The Future of Music – Ending Music Criticism

January 2026

Every professional musician has a story or two of a laughably stupid review. Chalk it up to professional mutual mistrust. 

I recently decided to do something radical, at least from a professional musician’s perspective, by calling a reviewer on inaccuracy in the written review. Doing something like this is basically unheard of in the profession, a type of professional suicide, if you will. The possibility of retaliation is too real. The musical critic’s world is a one-way street. Critics can criticize musicians; but musicians cannot criticize critics.

Never one to stand on convention, and believing that some principals need to be challenged, I took a recent bogus review, which happened to feature me, and wrote a letter to the editors of the San Francisco Classical Voice (SFCV) where the review had first appeared. The review had been picked up, in addition to the online format of SFCV, by the San Francisco Chronicle; so it was read by many thousands (likely far more than the 7500 or so who attended the three performances). I was not surprised that SFCV didn’t respond to my letter, nor offer to correct the mistakes of the reviewer, so I upped the ante by publishing my letter on social media. I wanted the public’s view of music critics and their comments.

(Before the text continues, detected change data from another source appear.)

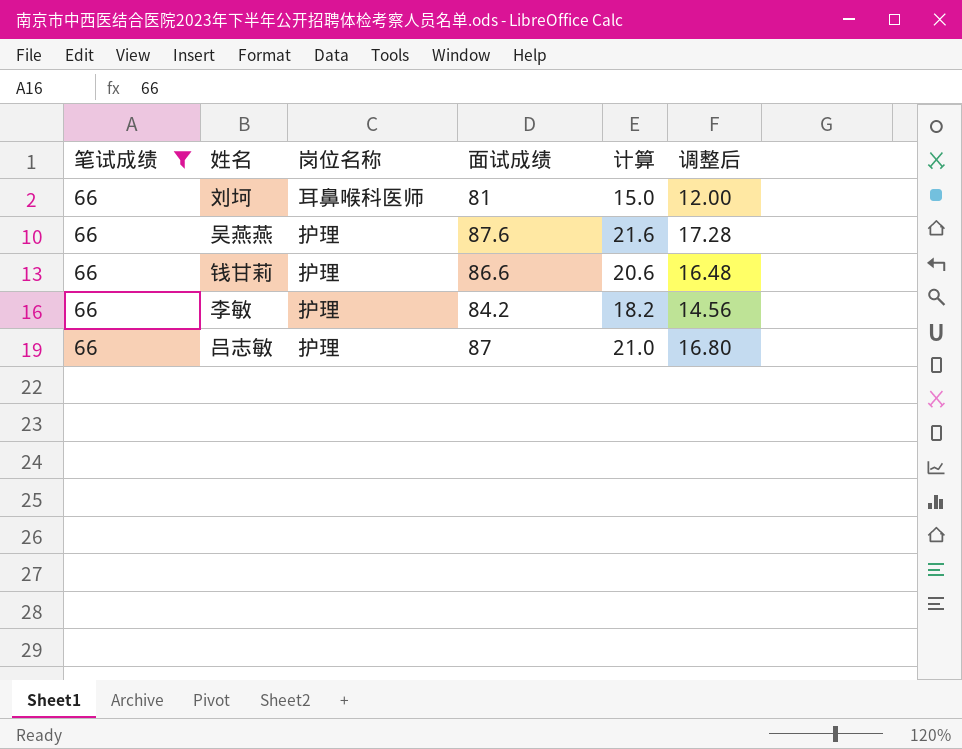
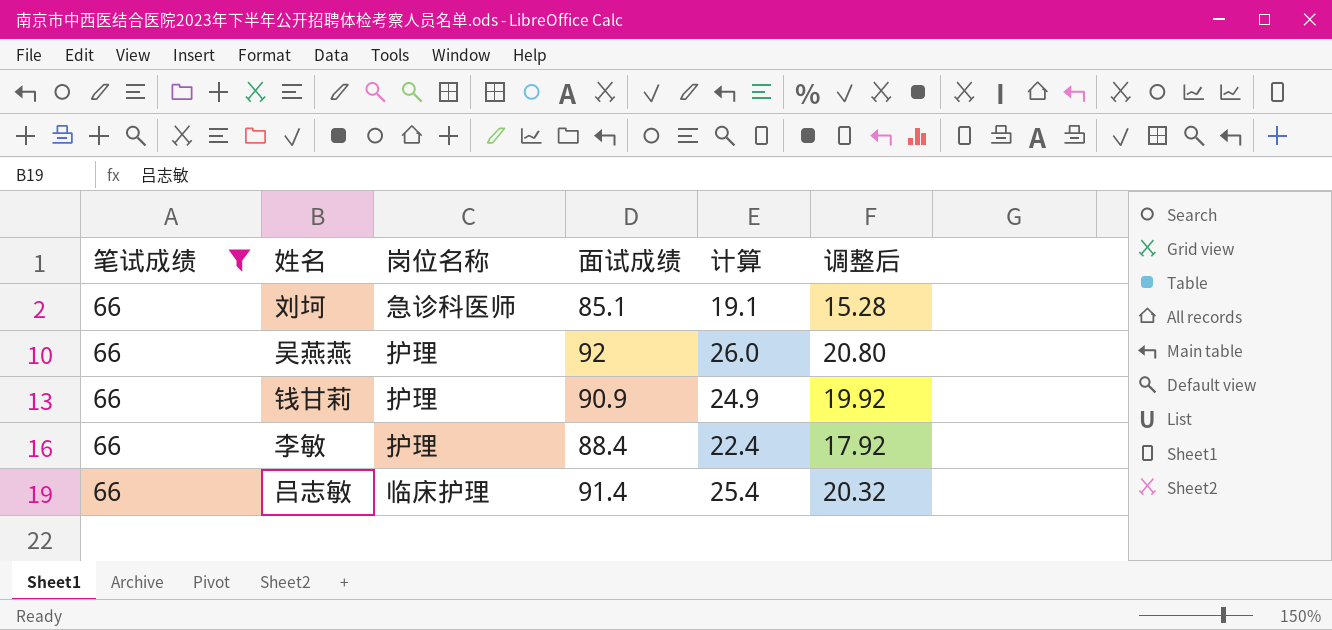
刘坷 | 岗位名称: 耳鼻喉科医师 -> 急诊科医师
刘坷 | 面试成绩: 81 -> 85.1
刘坷 | 计算: 15.0 -> 19.1
刘坷 | 调整后: 12.00 -> 15.28
吴燕燕 | 面试成绩: 87.6 -> 92
吴燕燕 | 计算: 21.6 -> 26.0
吴燕燕 | 调整后: 17.28 -> 20.80
钱甘莉 | 面试成绩: 86.6 -> 90.9
钱甘莉 | 计算: 20.6 -> 24.9
钱甘莉 | 调整后: 16.48 -> 19.92
李敏 | 面试成绩: 84.2 -> 88.4
李敏 | 计算: 18.2 -> 22.4
李敏 | 调整后: 14.56 -> 17.92
吕志敏 | 岗位名称: 护理 -> 临床护理
吕志敏 | 面试成绩: 87 -> 91.4
吕志敏 | 计算: 21.0 -> 25.4
吕志敏 | 调整后: 16.80 -> 20.32

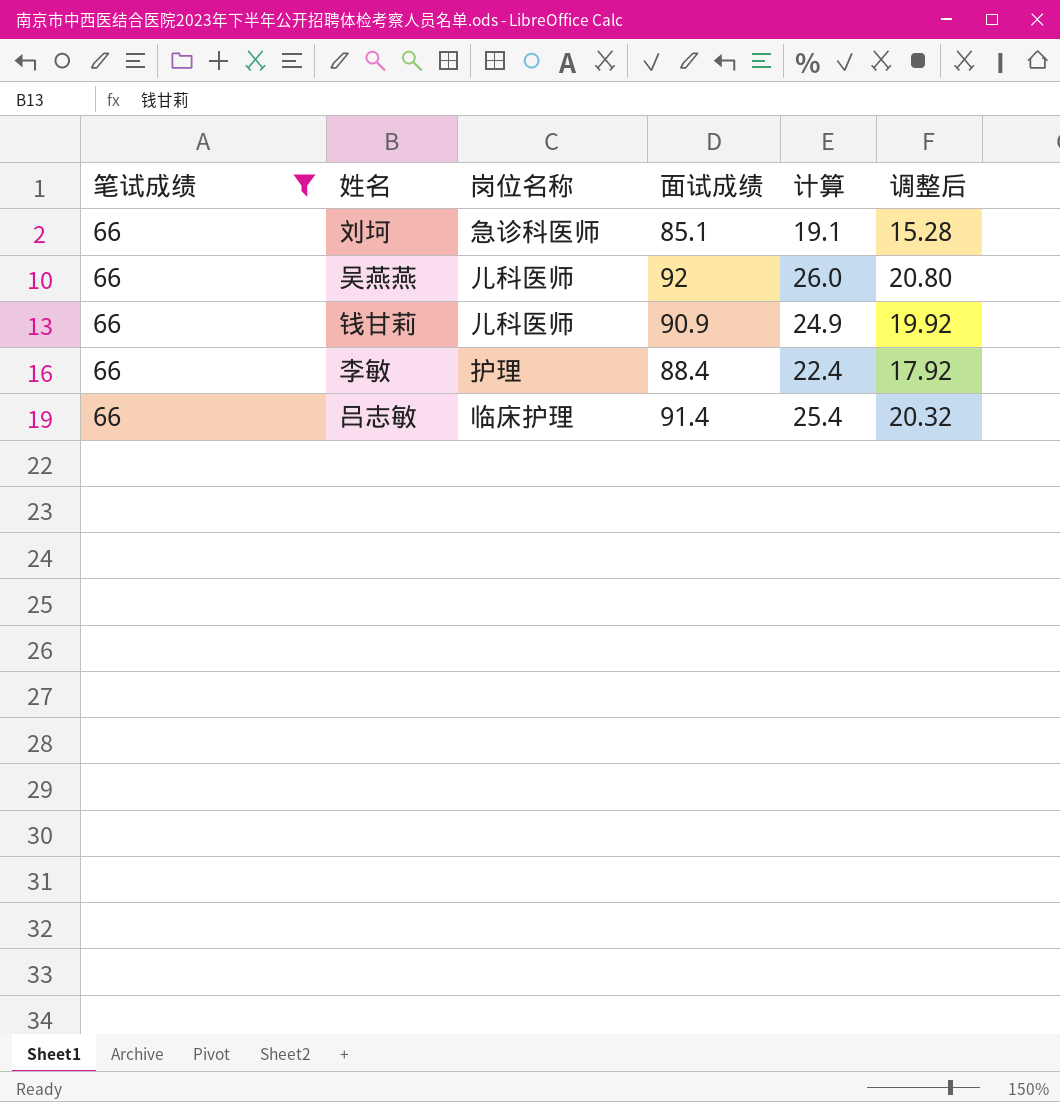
吴燕燕 | 岗位名称: 护理 -> 儿科医师
钱甘莉 | 岗位名称: 护理 -> 儿科医师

Within days of this, I had some 250 enthusiastic comments and shares, and well over a thousand likes. Only two people, both music critics themselves, took umbrage to my letter. Because the review was not complementary of me, those two saw it as sour grapes; but no one else saw it that way. In the review in question, the music critic had focused on the main soloist’s clothes and muscles! He (the reviewer) faulted the flutist for playing a metal flute when, in fact, he was playing a wooden flute. Was this guy really at the concert?

Rather than delineate the ways that the reviewer simply didn’t “get it,” I found I was more annoyed with the fact that reviewers have the last word when it comes to musical performance. Not the audience. Not the musicians. Not the composer. Also the reviewer is not accountable to anyone. If he/she says something totally demeaning, or out to lunch, no one can challenge him/her. 

This all clicked in place, in my mind, when one of the two music critics commenting on my social media post admitted that the purpose of reviews is entertainment. In other words, the reviewer is wanting to amuse, presumably through an erudite analysis of a musical performance, for the sake of gaining an audience and selling a publication. 

This is why music reviews need to end.

Music is not quantifiable, reducible to a series of likes and thumbs up emojis. Music is about soul, about profundity, about spirit. To objectify it, reduce it to the likes and dislikes of a music critic, is to entirely miss the point. The purpose of music, like the purpose of all art, is to manifest the Divine. Amusing reviews do a great disservice to the art. Think about it. The whole concept of reviewing music only began in the 19th century as music started to become a commodity (with the birth of the middle class) and therefore susceptible to quantitative analysis. Such was never the aim of why music graces the globe.

We don’t review sports games. Instead we interview the players, getting their take on what the experience was like for them. If we adopted a similar approach with music, interviewing the experience of music making (from the players) and the experience of music listening (from the audience), we would likely massively grow an interest in art music. 

Instead, we pick things apart, critiquing interpretations, technique, clothing, anything that seems edgy. In so doing we underscore the society’s disdain of transformative experiences.